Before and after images
***
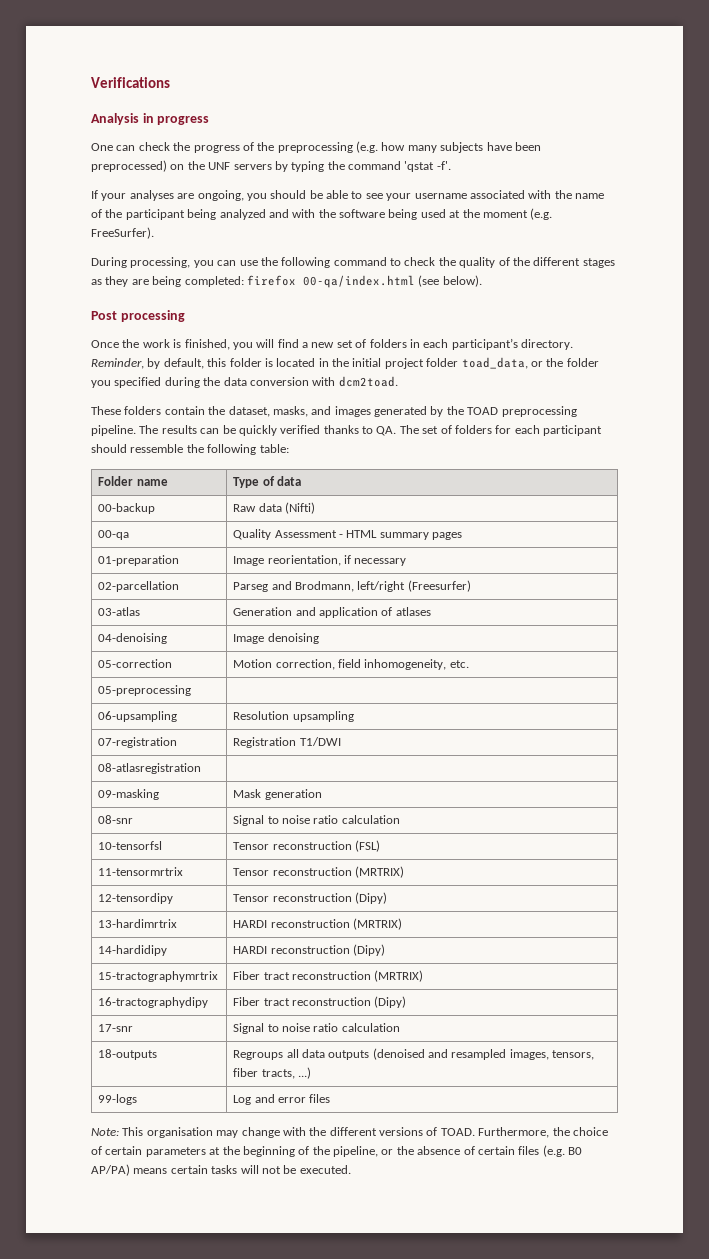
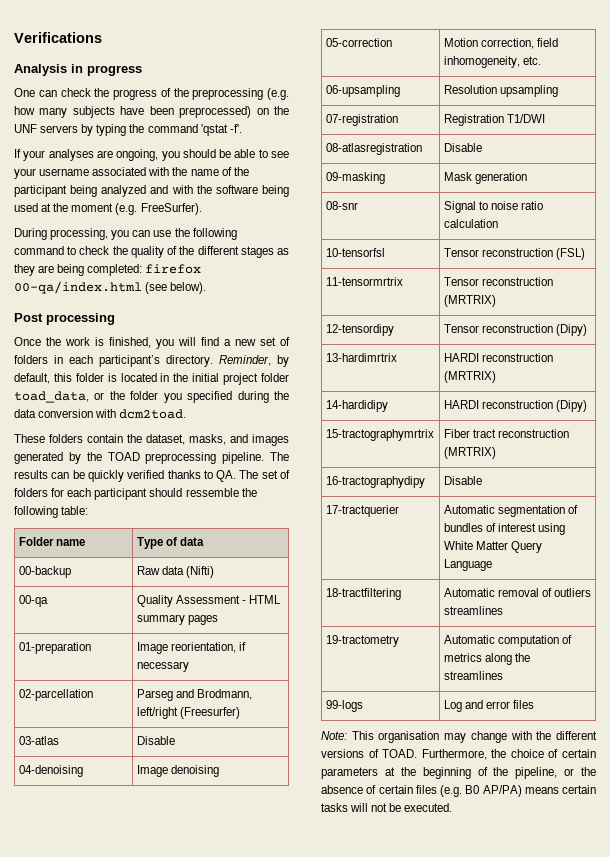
- 03-atlas | Generation and application of atlases
+ 03-atlas | Disable
- 05-preprocessing |
- 08-atlasregistration |
+ 08-atlasregistration | Disable
- 16-tractographydipy | Fiber tract reconstruction (Dipy)
- 17-snr | Signal to noise ratio calculation
- 18-outputs | Regroups all data outputs (denoised and resampled images, tensors, fiber tracts, ...)
+ 16-tractographydipy | Disable
+ 17-tractquerier | Automatic segmentation of bundles of interest using White Matter Query Language
+ 18-tractfiltering | Automatic removal of outliers streamlines
+ 19-tractometry | Automatic computation of metrics along the streamlines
***
Problem statement >>
Please report every line among the entries that includes "Automatic".

Solution to this exercise >>
+ 17-tractquerier | Automatic segmentation of bundles of interest using White Matter Query Language
+ 18-tractfiltering | Automatic removal of outliers streamlines
+ 19-tractometry | Automatic computation of metrics along the streamlines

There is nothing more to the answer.